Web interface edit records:
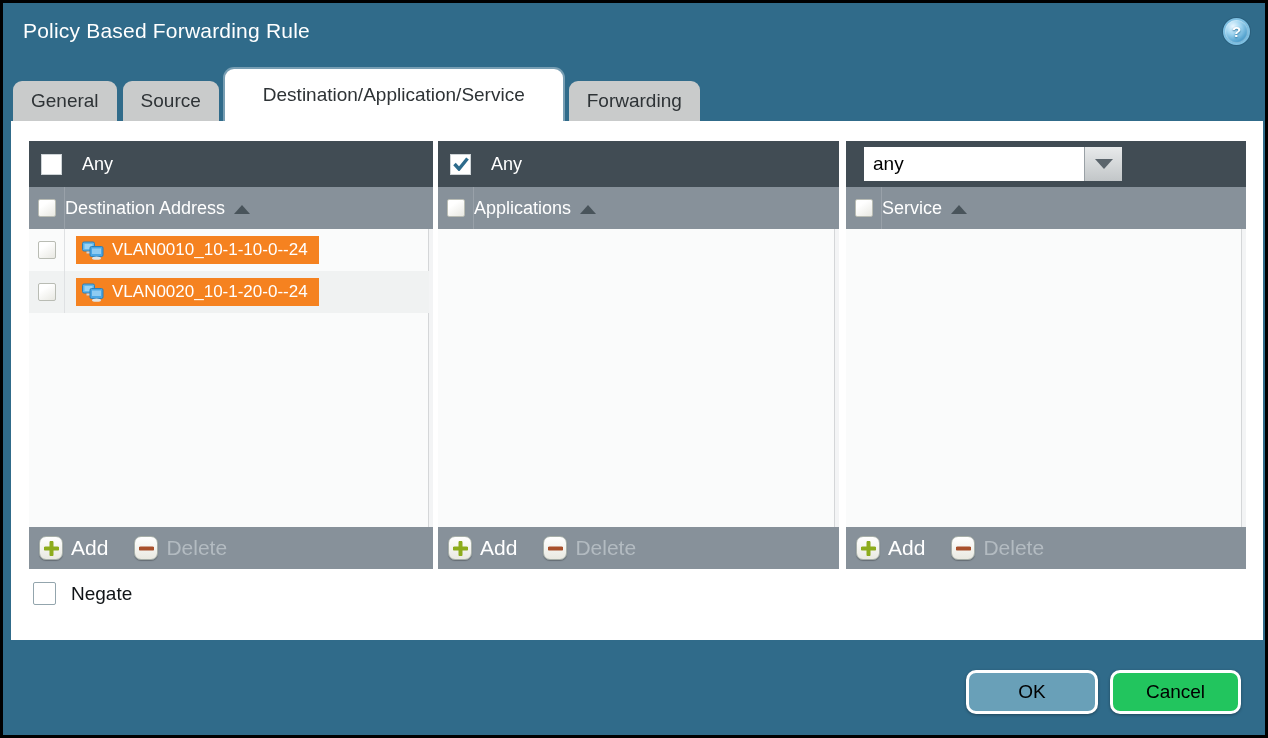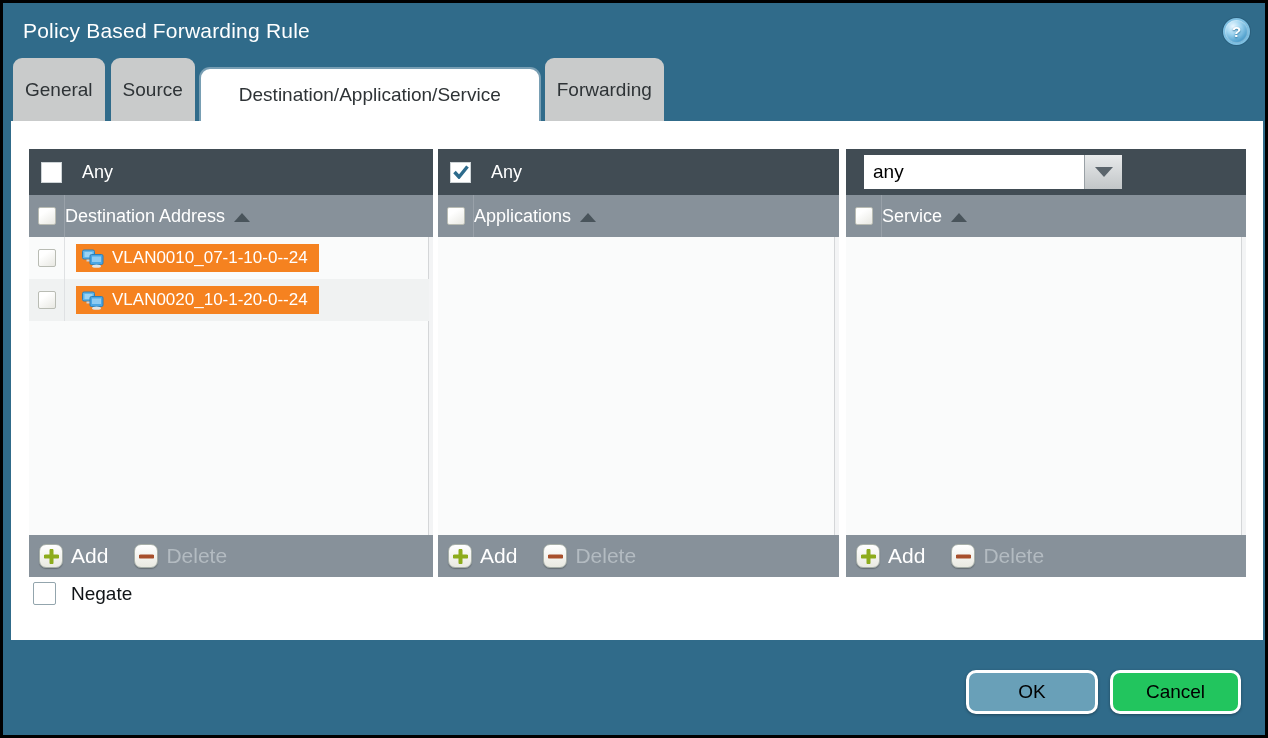--- a/index.html
+++ b/index.html
@@ -29,7 +29,7 @@
     display:flex; align-items:flex-end; gap:6px;
   }
   .tab {
-    height:63px; padding:0 12px; display:flex; align-items:center;
+    height:40px; padding:0 18px; display:flex; align-items:center;
     background:#C9CBCB; color:#2E3336; font-size:19px;
     border-radius:9px 9px 0 0; cursor:pointer; white-space:nowrap;
   }

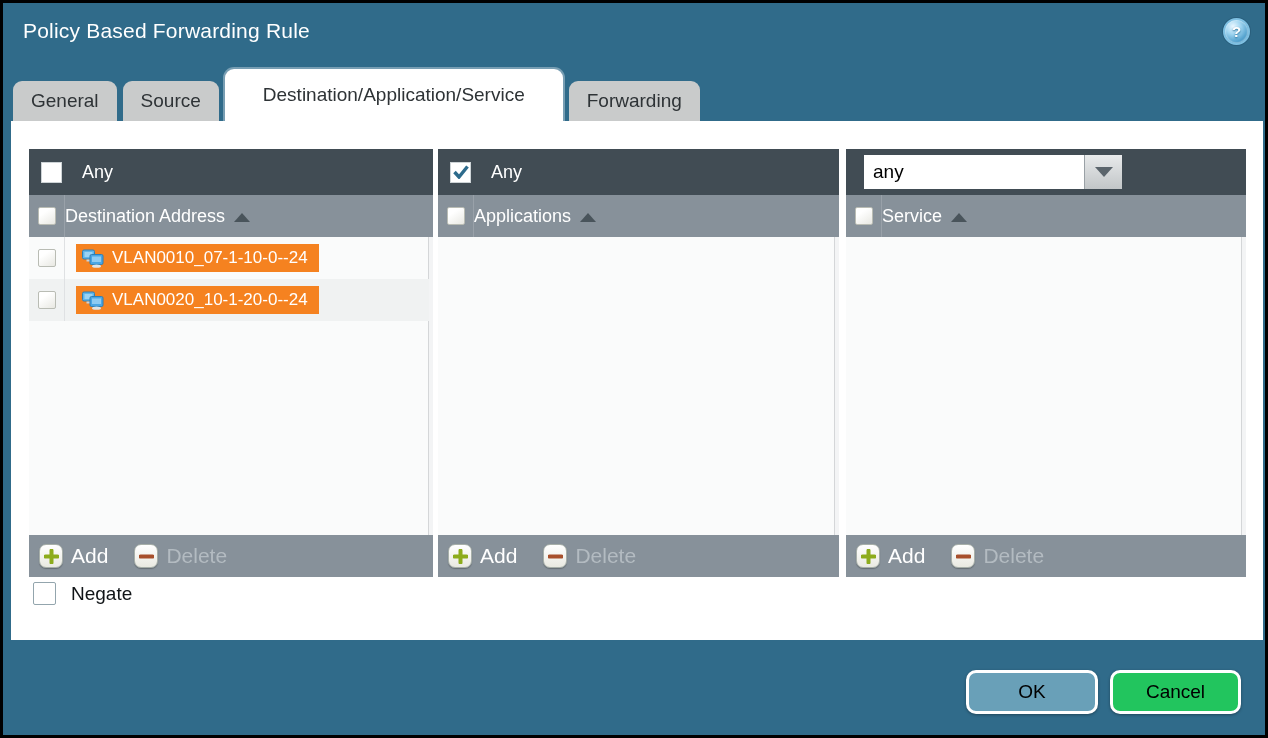--- a/index.html
+++ b/index.html
@@ -42,7 +42,7 @@
     position:absolute; left:8px; top:118px; width:1252px; height:519px;
     background:#fff; z-index:2;
   }
-  .col { position:absolute; top:28px; height:428px; display:flex; flex-direction:column; }
+  .col { position:absolute; top:20px; height:428px; display:flex; flex-direction:column; }
   .col-1 { left:18px;  width:404px; }
   .col-2 { left:427px; width:401px; }
   .col-3 { left:835px; width:400px; }

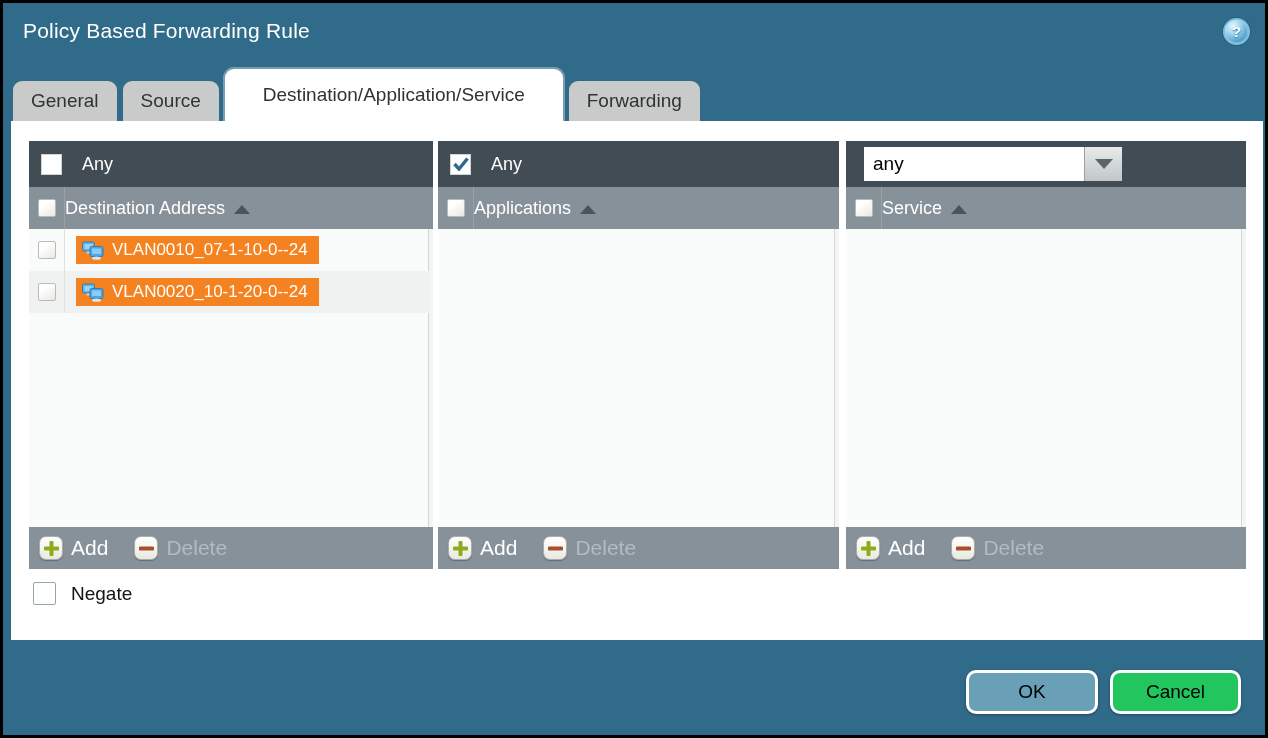--- a/index.html
+++ b/index.html
@@ -174,7 +174,7 @@
               <rect x="11" y="7.5" width="9" height="5.5" fill="#8ECBF2"></rect>
               <ellipse cx="15.5" cy="17.2" rx="4.5" ry="1.6" fill="#DDE4E8"></ellipse>
             </svg>
-            <span>VLAN0010_07-1-10-0--24</span>
+            <span>VLAN0010_10-1-10-0--24</span>
           </span>
         </div>
         <div class="lrow alt">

* [Task instructions] Copy all the lines from the data above that hold the word "padding".

* [The answer]
-    height:63px; padding:0 12px; display:flex; align-items:center;
+    height:40px; padding:0 18px; display:flex; align-items:center;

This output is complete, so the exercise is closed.